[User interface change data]
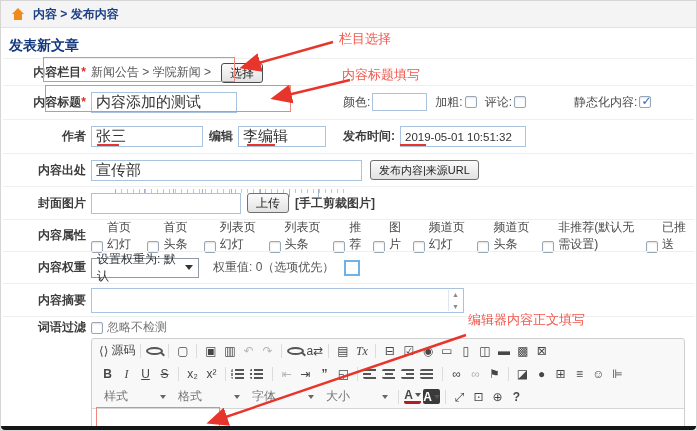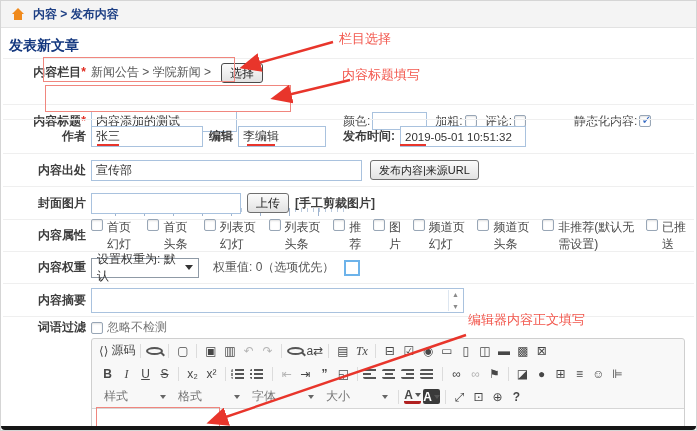--- a/index.html
+++ b/index.html
@@ -19,21 +19,21 @@
 
   
   .page-title { position:absolute; left:8px; top:36px; font-size:14px; font-weight:bold; color:#14387f; }
 
   
   .row { position:absolute; left:2px; right:2px; border-top:1px solid #efefef;
          display:flex; align-items:center; }
   .lbl { width:88px; text-align:right; font-weight:bold; color:#3d3d3d; padding-right:5px; flex-shrink:0; }
   .req { color:#e02b20; font-weight:bold; }
   .val-text { color:#555; }
-  input.txt { border:1px solid #a9c2de; height:21px; font-size:12px; padding:0 4px; color:#333;
+  input.txt { border:1px solid #a9c2de; height:21px; font-size:15px; padding:0 4px; color:#333;
               font-family:inherit; background:#fff; }
   .btn { border:1px solid #6f6f6f; background:linear-gradient(#fbfbfb,#e2e2e2); border-radius:3px;
          font-size:12px; color:#222; padding:1px 10px; height:20px; font-family:inherit; cursor:pointer; }
   .btn.small { padding:1px 8px; }
   .cb { width:12px; height:12px; border:1px solid #98a6b6; background:#fff; border-radius:2px;
         display:inline-block; position:relative; vertical-align:-2px;
         box-shadow:inset 0 1px 2px rgba(0,0,0,.12); flex-shrink:0; }
   .cb.checked::after { content:"✓"; position:absolute; left:1px; top:-3px; color:#2a62c0;
         font-weight:bold; font-size:12px; }
   .cb-lbl { color:#4a4a4a; margin:0 3px 0 4px; }
@@ -123,21 +123,21 @@
   </div>
 
   <div class="page-title">发表新文章</div>
 
   <div class="row" style="top:57px; height:28px;">
     <span class="lbl"><span>内容栏目</span><span class="req">*</span></span>
     <span class="val-text">新闻公告 &gt; 学院新闻 &gt;</span>
     <button class="btn small" style="margin-left:10px; border-color:#4a4a4a;">选择</button>
   </div>
 
-  <div class="row" style="top:103px; height:33px;">
+  <div class="row" style="top:84px; height:33px;">
     <span class="lbl"><span>内容标题</span><span class="req">*</span></span>
     <input class="txt" style="width: 146px;" value="内容添加的测试">
     <span class="ruler"></span>
     <span style="position:absolute; left:340px; display:flex; align-items:center;">
       <span class="hintlbl">颜色:</span>
       <input class="txt" style="width: 55px; height: 18px;">
       <span class="hintlbl" style="margin-left:8px;">加粗:</span>
       <span class="cb"></span>
       <span class="hintlbl" style="margin-left:8px;">评论:</span>
       <span class="cb"></span>
@@ -168,21 +168,21 @@
 
   <div class="row" style="top:185px; height:33px;">
     <span class="lbl">封面图片</span>
     <input class="txt" style="width: 150px;" value="">
     <button class="btn small" style="margin-left:6px;">上传</button>
     <span style="margin-left:6px; color:#3d3d3d; font-weight:bold;">[手工剪裁图片]</span>
   </div>
 
   <div class="row" style="top:218px; height:32px;">
     <span class="lbl">内容属性</span>
-    <span id="attr-options" style="display:flex; align-items:flex-start;">
+    <span id="attr-options" style="display:flex; align-items:flex-end;">
         <span class="cb"></span>
         <span class="cb-lbl" style="margin-right: 7px;">首页幻灯</span>
         <span class="cb"></span>
         <span class="cb-lbl" style="margin-right: 7px;">首页头条</span>
         <span class="cb"></span>
         <span class="cb-lbl" style="margin-right: 7px;">列表页幻灯</span>
         <span class="cb"></span>
         <span class="cb-lbl" style="margin-right: 7px;">列表页头条</span>
         <span class="cb"></span>
         <span class="cb-lbl" style="margin-right: 7px;">推荐</span>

== Problem to work on ==
Please copy out each line above exactly as written, but not the pictures.

== Solution to the problem ==
--- a/index.html
+++ b/index.html
@@ -19,21 +19,21 @@
 
   
   .page-title { position:absolute; left:8px; top:36px; font-size:14px; font-weight:bold; color:#14387f; }
 
   
   .row { position:absolute; left:2px; right:2px; border-top:1px solid #efefef;
          display:flex; align-items:center; }
   .lbl { width:88px; text-align:right; font-weight:bold; color:#3d3d3d; padding-right:5px; flex-shrink:0; }
   .req { color:#e02b20; font-weight:bold; }
   .val-text { color:#555; }
-  input.txt { border:1px solid #a9c2de; height:21px; font-size:12px; padding:0 4px; color:#333;
+  input.txt { border:1px solid #a9c2de; height:21px; font-size:15px; padding:0 4px; color:#333;
               font-family:inherit; background:#fff; }
   .btn { border:1px solid #6f6f6f; background:linear-gradient(#fbfbfb,#e2e2e2); border-radius:3px;
          font-size:12px; color:#222; padding:1px 10px; height:20px; font-family:inherit; cursor:pointer; }
   .btn.small { padding:1px 8px; }
   .cb { width:12px; height:12px; border:1px solid #98a6b6; background:#fff; border-radius:2px;
         display:inline-block; position:relative; vertical-align:-2px;
         box-shadow:inset 0 1px 2px rgba(0,0,0,.12); flex-shrink:0; }
   .cb.checked::after { content:"✓"; position:absolute; left:1px; top:-3px; color:#2a62c0;
         font-weight:bold; font-size:12px; }
   .cb-lbl { color:#4a4a4a; margin:0 3px 0 4px; }
@@ -123,21 +123,21 @@
   </div>
 
   <div class="page-title">发表新文章</div>
 
   <div class="row" style="top:57px; height:28px;">
     <span class="lbl"><span>内容栏目</span><span class="req">*</span></span>
     <span class="val-text">新闻公告 &gt; 学院新闻 &gt;</span>
     <button class="btn small" style="margin-left:10px; border-color:#4a4a4a;">选择</button>
   </div>
 
-  <div class="row" style="top:103px; height:33px;">
+  <div class="row" style="top:84px; height:33px;">
     <span class="lbl"><span>内容标题</span><span class="req">*</span></span>
     <input class="txt" style="width: 146px;" value="内容添加的测试">
     <span class="ruler"></span>
     <span style="position:absolute; left:340px; display:flex; align-items:center;">
       <span class="hintlbl">颜色:</span>
       <input class="txt" style="width: 55px; height: 18px;">
       <span class="hintlbl" style="margin-left:8px;">加粗:</span>
       <span class="cb"></span>
       <span class="hintlbl" style="margin-left:8px;">评论:</span>
       <span class="cb"></span>
@@ -168,21 +168,21 @@
 
   <div class="row" style="top:185px; height:33px;">
     <span class="lbl">封面图片</span>
     <input class="txt" style="width: 150px;" value="">
     <button class="btn small" style="margin-left:6px;">上传</button>
     <span style="margin-left:6px; color:#3d3d3d; font-weight:bold;">[手工剪裁图片]</span>
   </div>
 
   <div class="row" style="top:218px; height:32px;">
     <span class="lbl">内容属性</span>
-    <span id="attr-options" style="display:flex; align-items:flex-start;">
+    <span id="attr-options" style="display:flex; align-items:flex-end;">
         <span class="cb"></span>
         <span class="cb-lbl" style="margin-right: 7px;">首页幻灯</span>
         <span class="cb"></span>
         <span class="cb-lbl" style="margin-right: 7px;">首页头条</span>
         <span class="cb"></span>
         <span class="cb-lbl" style="margin-right: 7px;">列表页幻灯</span>
         <span class="cb"></span>
         <span class="cb-lbl" style="margin-right: 7px;">列表页头条</span>
         <span class="cb"></span>
         <span class="cb-lbl" style="margin-right: 7px;">推荐</span>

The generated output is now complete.